**Exercise objective:** In the listing below, a line holding "total: 3272.00 -> 3845.00" and a line holding "customer number: CU56645 -> CU56649" mark the range. Retype both exactly, with all lines between them.
The input section start
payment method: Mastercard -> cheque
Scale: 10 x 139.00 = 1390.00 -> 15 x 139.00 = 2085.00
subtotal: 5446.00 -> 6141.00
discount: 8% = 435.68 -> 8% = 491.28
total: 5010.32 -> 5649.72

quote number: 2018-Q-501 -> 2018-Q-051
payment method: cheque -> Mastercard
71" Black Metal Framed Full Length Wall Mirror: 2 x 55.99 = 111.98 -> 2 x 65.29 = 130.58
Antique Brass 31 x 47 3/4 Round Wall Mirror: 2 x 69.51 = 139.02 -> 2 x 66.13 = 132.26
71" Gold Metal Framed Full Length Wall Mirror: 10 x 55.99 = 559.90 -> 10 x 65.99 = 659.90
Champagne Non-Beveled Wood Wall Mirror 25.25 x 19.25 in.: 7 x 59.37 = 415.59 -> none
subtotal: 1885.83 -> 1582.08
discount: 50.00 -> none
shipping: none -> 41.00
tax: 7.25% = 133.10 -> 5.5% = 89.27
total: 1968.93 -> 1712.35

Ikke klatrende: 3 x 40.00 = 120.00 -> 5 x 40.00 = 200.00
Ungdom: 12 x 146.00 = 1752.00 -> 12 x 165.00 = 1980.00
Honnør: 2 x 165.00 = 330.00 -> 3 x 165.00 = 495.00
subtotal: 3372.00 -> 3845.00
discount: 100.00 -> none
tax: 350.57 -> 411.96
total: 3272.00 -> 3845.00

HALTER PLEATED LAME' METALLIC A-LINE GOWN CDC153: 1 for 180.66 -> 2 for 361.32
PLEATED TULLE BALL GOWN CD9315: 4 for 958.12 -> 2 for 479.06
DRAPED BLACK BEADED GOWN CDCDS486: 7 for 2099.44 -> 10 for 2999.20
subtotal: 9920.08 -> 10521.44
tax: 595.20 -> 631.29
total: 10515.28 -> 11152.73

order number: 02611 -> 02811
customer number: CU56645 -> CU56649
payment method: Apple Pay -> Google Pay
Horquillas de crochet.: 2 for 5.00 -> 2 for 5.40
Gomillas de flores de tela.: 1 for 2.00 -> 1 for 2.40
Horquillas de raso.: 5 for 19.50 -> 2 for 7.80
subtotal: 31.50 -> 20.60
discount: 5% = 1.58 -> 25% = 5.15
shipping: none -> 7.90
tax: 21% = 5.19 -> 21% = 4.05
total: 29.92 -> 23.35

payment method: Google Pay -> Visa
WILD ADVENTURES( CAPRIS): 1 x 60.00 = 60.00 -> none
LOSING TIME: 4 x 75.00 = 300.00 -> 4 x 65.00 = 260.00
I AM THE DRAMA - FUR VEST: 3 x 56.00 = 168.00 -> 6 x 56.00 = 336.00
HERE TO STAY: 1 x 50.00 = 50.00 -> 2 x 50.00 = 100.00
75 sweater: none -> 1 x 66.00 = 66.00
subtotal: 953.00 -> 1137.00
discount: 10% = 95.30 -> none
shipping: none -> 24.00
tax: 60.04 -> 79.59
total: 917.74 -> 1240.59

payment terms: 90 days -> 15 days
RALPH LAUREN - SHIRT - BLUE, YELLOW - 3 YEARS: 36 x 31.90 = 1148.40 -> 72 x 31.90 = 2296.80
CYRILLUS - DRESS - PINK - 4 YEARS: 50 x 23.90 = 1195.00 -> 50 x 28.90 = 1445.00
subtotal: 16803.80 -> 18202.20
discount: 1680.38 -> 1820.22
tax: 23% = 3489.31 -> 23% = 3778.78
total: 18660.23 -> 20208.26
The input section end
**Response to this task:**
total: 3272.00 -> 3845.00

HALTER PLEATED LAME' METALLIC A-LINE GOWN CDC153: 1 for 180.66 -> 2 for 361.32
PLEATED TULLE BALL GOWN CD9315: 4 for 958.12 -> 2 for 479.06
DRAPED BLACK BEADED GOWN CDCDS486: 7 for 2099.44 -> 10 for 2999.20
subtotal: 9920.08 -> 10521.44
tax: 595.20 -> 631.29
total: 10515.28 -> 11152.73

order number: 02611 -> 02811
customer number: CU56645 -> CU56649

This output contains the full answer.